Li SG, Chen HY, Ou-Yang CS, Wang XX, Yang ZJ, Tong Y, Cho WC - PLoS ONE (2013)

Bottom Line: Compared to using CT alone, CHM combined with CT significantly increase one-year survival rate (RR = 1.36, 95% CI = 1.15-1.60, p = 0.0003).Besides, the combined therapy significantly increased immediate tumor response (RR = 1.36, 95% CI = 1.19-1.56, p<1.0E-5) and improved Karnofsky performance score (KPS) (RR = 2.90, 95% CI = 1.62-5.18, p = 0.0003).Combined therapy remarkably reduced the nausea and vomiting at toxicity grade of III-IV (RR = 0.24, 95% CI = 0.12-0.50, p = 0.0001) and prevented the decline of hemoglobin and platelet in patients under CT at toxicity grade of I-IV (RR = 0.64, 95% CI = 0.51-0.80, p<0.0001).
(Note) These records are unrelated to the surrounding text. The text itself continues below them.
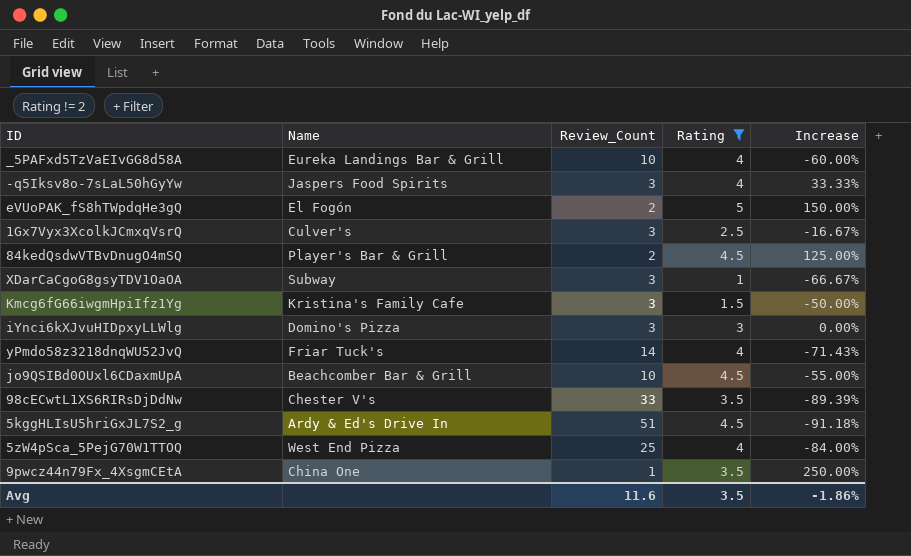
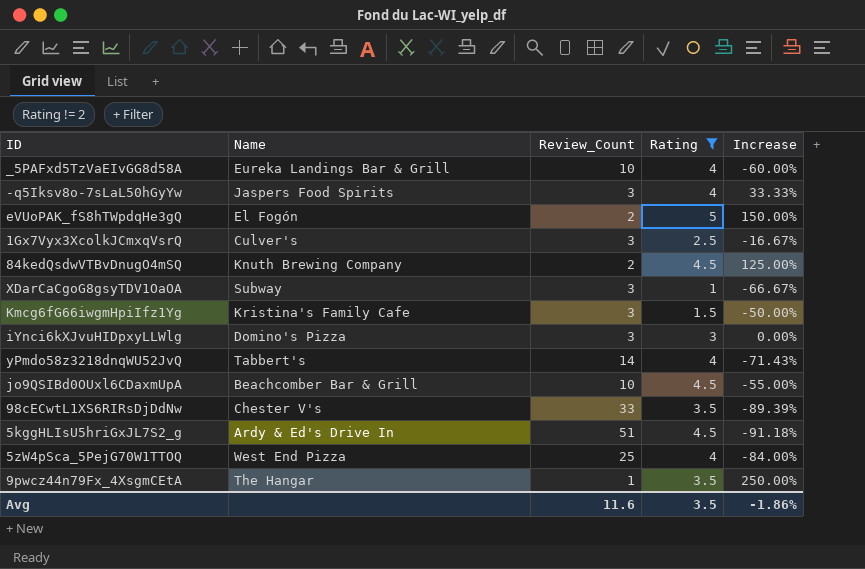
84kedQsdwVTBvDnugO4mSQ | Name: Player's Bar & Grill -> Knuth Brewing Company
yPmdo58z3218dnqWU52JvQ | Name: Friar Tuck's -> Tabbert's
9pwcz44n79Fx_4XsgmCEtA | Name: China One -> The Hangar

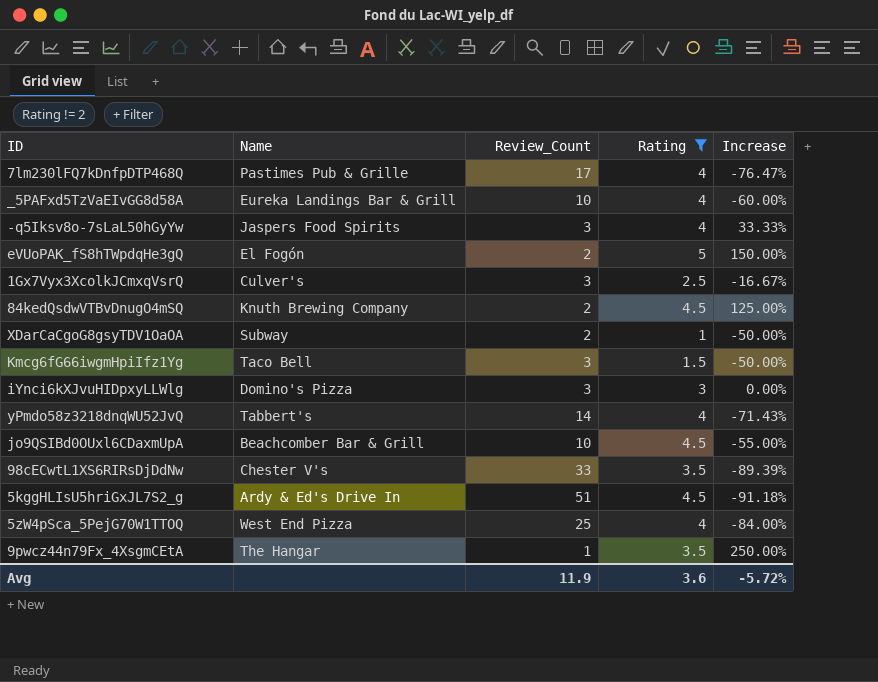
row 7lm230lFQ7kDnfpDTP468Q: none -> Pastimes Pub & Grille | 17 | 4 | -76.47%
XDarCaCgoG8gsyTDV1OaOA | Review_Count: 3 -> 2
XDarCaCgoG8gsyTDV1OaOA | Increase: -66.67% -> -50.00%
Kmcg6fG66iwgmHpiIfz1Yg | Name: Kristina's Family Cafe -> Taco Bell
Avg | Review_Count: 11.6 -> 11.9
Avg | Rating: 3.5 -> 3.6
Avg | Increase: -1.86% -> -5.72%

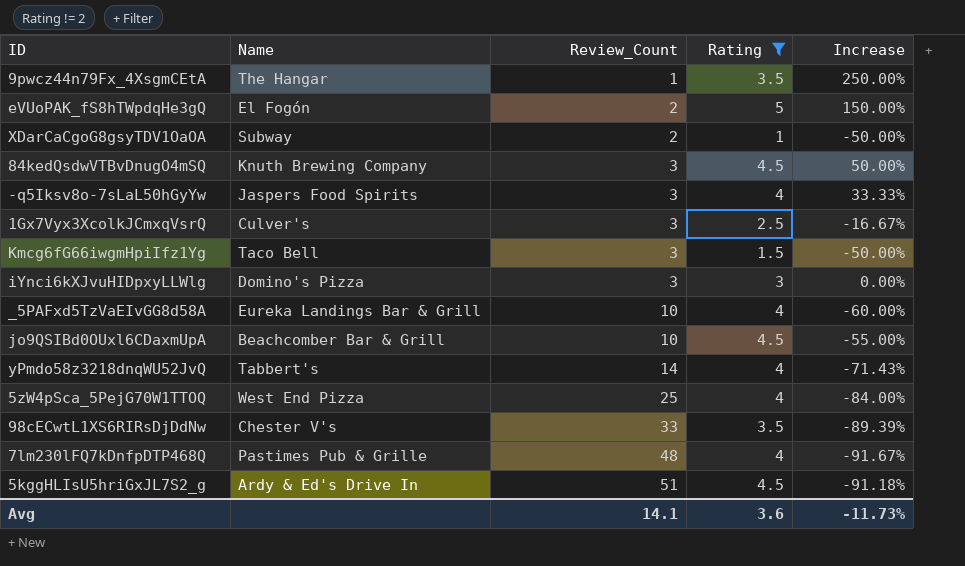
row order: none -> Review_Count ascending
84kedQsdwVTBvDnugO4mSQ | Review_Count: 2 -> 3
84kedQsdwVTBvDnugO4mSQ | Increase: 125.00% -> 50.00%
7lm230lFQ7kDnfpDTP468Q | Review_Count: 17 -> 48
7lm230lFQ7kDnfpDTP468Q | Increase: -76.47% -> -91.67%
Avg | Review_Count: 11.9 -> 14.1
Avg | Increase: -5.72% -> -11.73%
View Article: PubMed Central - PubMed

Affiliation: Graduate School, Guangzhou University of Chinese Medicine, Guangzhou, China.

ABSTRACT
Many published studies reflect the growing application of complementary and alternative medicine, particularly Chinese herbal medicine (CHM) use in combination with conventional cancer therapy for advanced non-small cell lung cancer (NSCLC), but its efficacy remains largely unexplored. The purpose of this study is to evaluate the efficacy of CHM combined with conventional chemotherapy (CT) in the treatment of advanced NSCLC. Publications in 11 electronic databases were extensively searched, and 24 trials were included for analysis. A sum of 2,109 patients was enrolled in these studies, at which 1,064 patients participated in CT combined CHM and 1,039 in CT (six patients dropped out and were not reported the group enrolled). Compared to using CT alone, CHM combined with CT significantly increase one-year survival rate (RR = 1.36, 95% CI = 1.15-1.60, p = 0.0003). Besides, the combined therapy significantly increased immediate tumor response (RR = 1.36, 95% CI = 1.19-1.56, p<1.0E-5) and improved Karnofsky performance score (KPS) (RR = 2.90, 95% CI = 1.62-5.18, p = 0.0003). Combined therapy remarkably reduced the nausea and vomiting at toxicity grade of III-IV (RR = 0.24, 95% CI = 0.12-0.50, p = 0.0001) and prevented the decline of hemoglobin and platelet in patients under CT at toxicity grade of I-IV (RR = 0.64, 95% CI = 0.51-0.80, p<0.0001). Moreover, the herbs that are frequently used in NSCLC patients were identified. This systematic review suggests that CHM as an adjuvant therapy can reduce CT toxicity, prolong survival rate, enhance immediate tumor response, and improve KPS in advanced NSCLC patients. However, due to the lack of large-scale randomized clinical trials in the included studies, further larger scale trials are needed.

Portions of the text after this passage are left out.